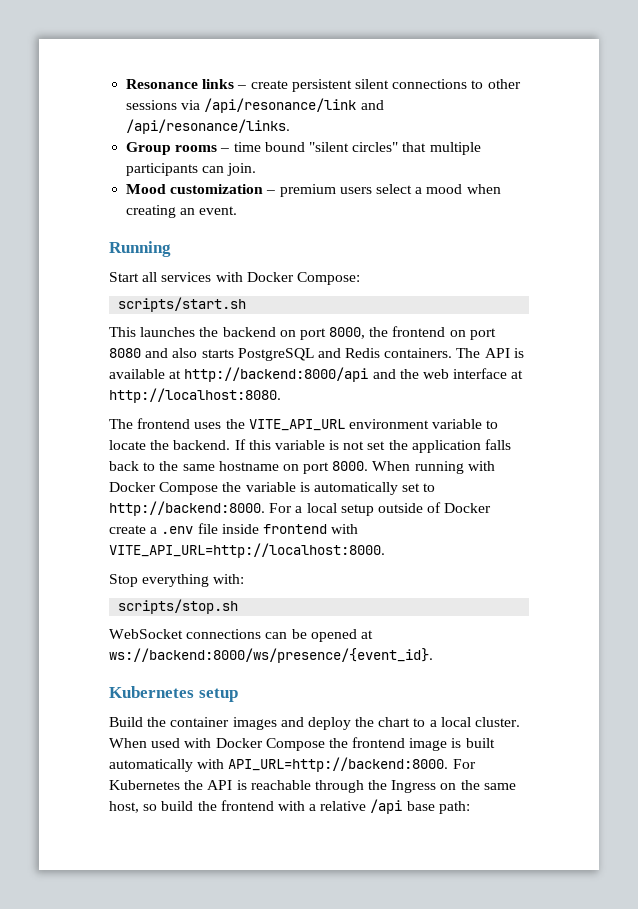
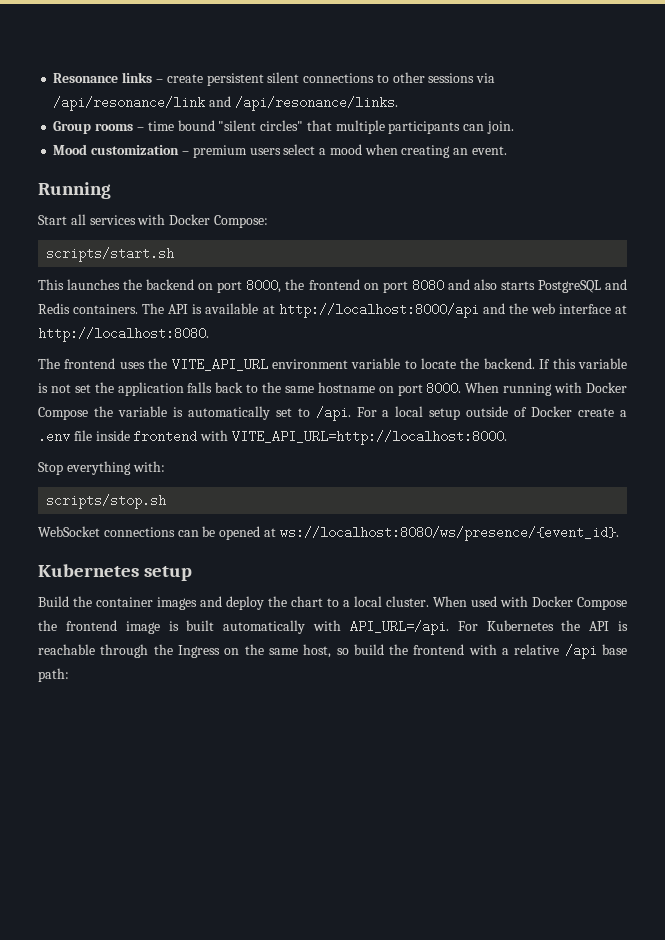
- The API is available at http://backend:8000/api and the web interface at http://localhost:8080.
+ The API is available at http://localhost:8000/api and the web interface at http://localhost:8080.
- When running with Docker Compose the variable is automatically set to http://backend:8000.
+ When running with Docker Compose the variable is automatically set to /api.
- WebSocket connections can be opened at ws://backend:8000/ws/presence/{event_id}.
+ WebSocket connections can be opened at ws://localhost:8080/ws/presence/{event_id}.
- When used with Docker Compose the frontend image is built automatically with API_URL=http://backend:8000.
+ When used with Docker Compose the frontend image is built automatically with API_URL=/api.

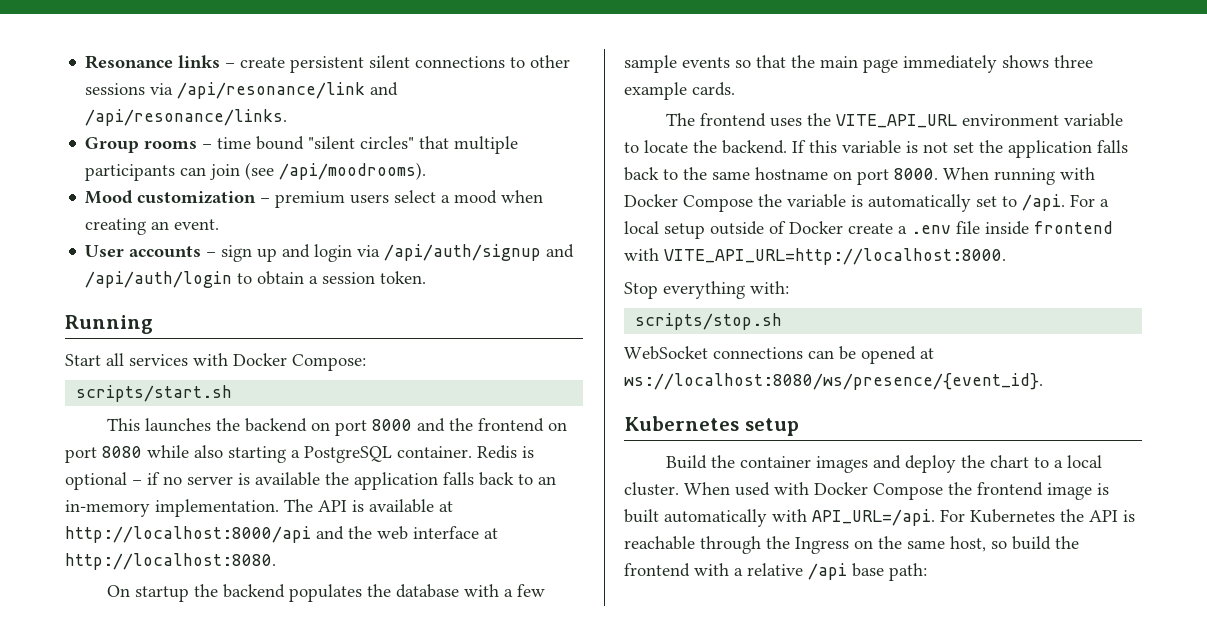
- Group rooms – time bound "silent circles" that multiple participants can join.
+ Group rooms – time bound "silent circles" that multiple participants can join (see /api/moodrooms).
+ User accounts – sign up and login via /api/auth/signup and /api/auth/login to obtain a session token.
- This launches the backend on port 8000, the frontend on port 8080 and also starts PostgreSQL and Redis containers.
+ This launches the backend on port 8000 and the frontend on port 8080 while also starting a PostgreSQL container. Redis is optional – if no server is available the application falls back to an in-memory implementation.
+ On startup the backend populates the database with a few sample events so that the main page immediately shows three example cards.

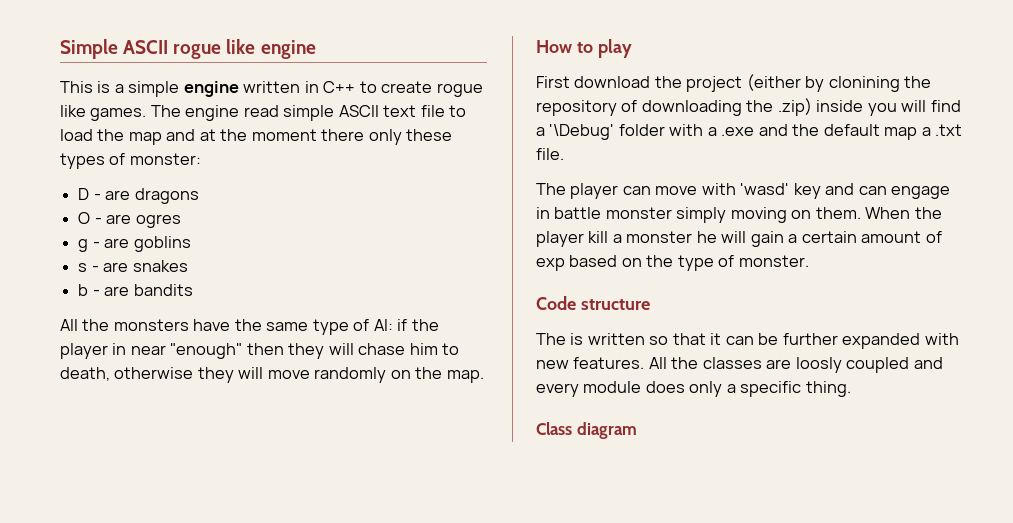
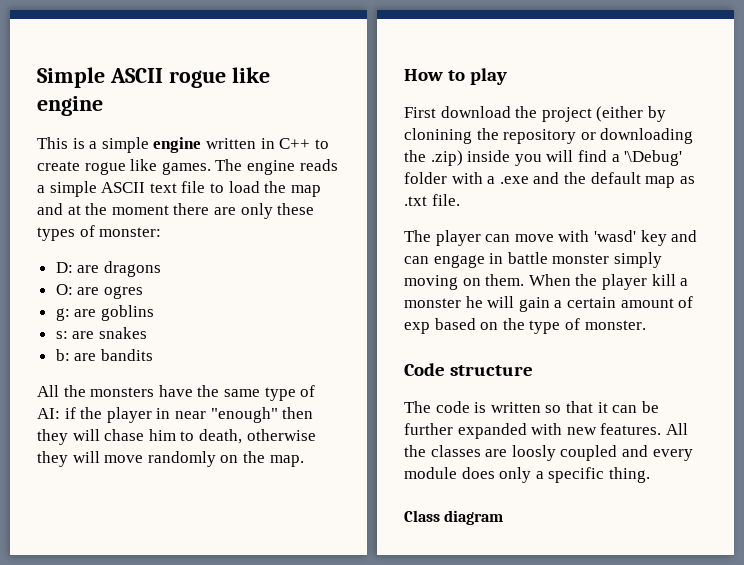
- The engine read simple ASCII text file to load the map and at the moment there only these types of monster:
+ The engine reads a simple ASCII text file to load the map and at the moment there are only these types of monster:
- D - are dragons
+ D: are dragons
- O - are ogres
+ O: are ogres
- g - are goblins
+ g: are goblins
- s - are snakes
+ s: are snakes
- b - are bandits
+ b: are bandits
- First download the project (either by clonining the repository of downloading the .zip) inside you will find a '\Debug' folder with a .exe and the default map a .txt file.
+ First download the project (either by clonining the repository or downloading the .zip) inside you will find a '\Debug' folder with a .exe and the default map as .txt file.
- The is written so that it can be further expanded with new features.
+ The code is written so that it can be further expanded with new features.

§ §

● **WORK REQUEST**: Your answer must be the lines above from the one holding "- Group rooms" up to and including the one holding "- The engine", exact and with no pictures.

● **EXERCISE ANSWER**:
- Group rooms – time bound "silent circles" that multiple participants can join.
+ Group rooms – time bound "silent circles" that multiple participants can join (see /api/moodrooms).
+ User accounts – sign up and login via /api/auth/signup and /api/auth/login to obtain a session token.
- This launches the backend on port 8000, the frontend on port 8080 and also starts PostgreSQL and Redis containers.
+ This launches the backend on port 8000 and the frontend on port 8080 while also starting a PostgreSQL container. Redis is optional – if no server is available the application falls back to an in-memory implementation.
+ On startup the backend populates the database with a few sample events so that the main page immediately shows three example cards.

- The engine read simple ASCII text file to load the map and at the moment there only these types of monster:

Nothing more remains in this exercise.